The collaboration with Art Basel celebrates the city’s artistic offerings and introduces international ones to watch; here’s what to look out for
Art Week Tokyo (AWT), in collaboration with Art Basel, which first ran in 2021, opens today and runs until November 6. The event is billed as an unprecedented initiative, bringing together more than 50 of the city’s museums, galleries and art spaces. Showcasing the breadth of the city’s artistic offerings, AWT is a bid to connect the local art scene with the international art world.
“We envision Art Week Tokyo as a platform for emerging galleries to gain exposure, and to make the next step towards participating in the international art community,” says Atsuko Ninagawa, co-founder and director of Art Week Tokyo, as well as founder of the Tokyo-based Take Ninagawa Gallery. She further notes the lack of the art events in the city compared to the full and varied cultural calendar throughout the rest of the nation: “While Japan has a rich calendar of art events that attract visitors to the country throughout the year, Tokyo itself has not had a regular event in recent decades that has been able to take advantage of the convening power of the city and all it has to offer.”
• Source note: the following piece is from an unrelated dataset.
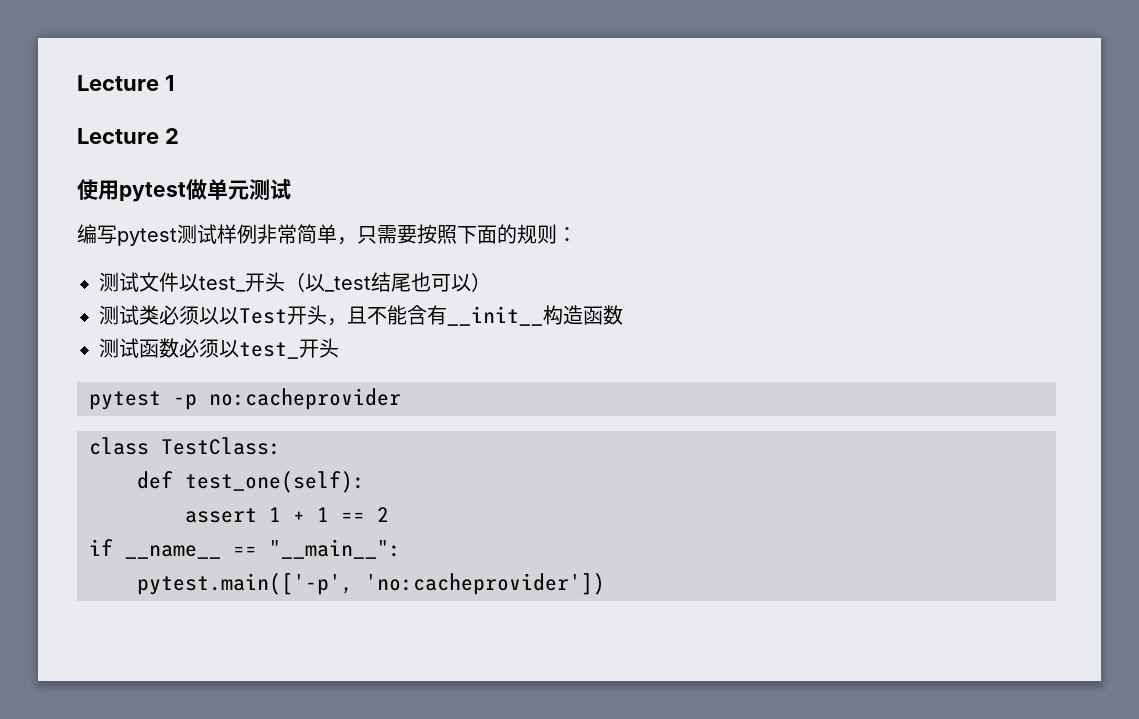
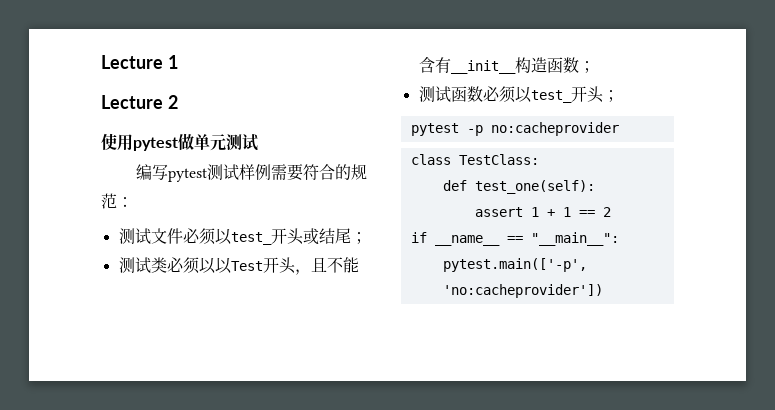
[257,224,557,245] 非常简单，只需要按照下面的规则 -> [270,164,367,181] [101,193,117,209] 需要符合的规范
[179,272,491,292] 以test_开头（以_test结尾也可以） -> [182,228,367,245] 必须以test_开头或结尾；
(623, 315) none -> [578,61,595,73] ；
(339, 348) none -> [602,90,619,102] ；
Museum highlights during the event include large-scale retrospective exhibitions of celebrated Korean artist Lee Ufan at the National Art Center and multimedia artist Shinro Ohtake at The National Museum of Modern Art.
Galleries, meanwhile, are showing a mix of established, contemporary and experimental Japanese artists, including solo exhibitions of photographer Hiroshi Sugimoto at Gallery Koyanagi, critic-artist Kenjiro Okazaki at Blum & Poe, Gozo Yoshimasu at Take Ninagawa. Media art pioneer Ryoji Ikeda’s work will be on view at Taro Nasu Gallery, while Yuko Mohri’s organic-sonic installations will take centre stage at Yutaka Kikutake Gallery.
Among the female Japanese painters being specifically recognised are veteran Mitsuko Miwa at SCAI the Bathhouse and Emi Otaguro at Kayokoyuki.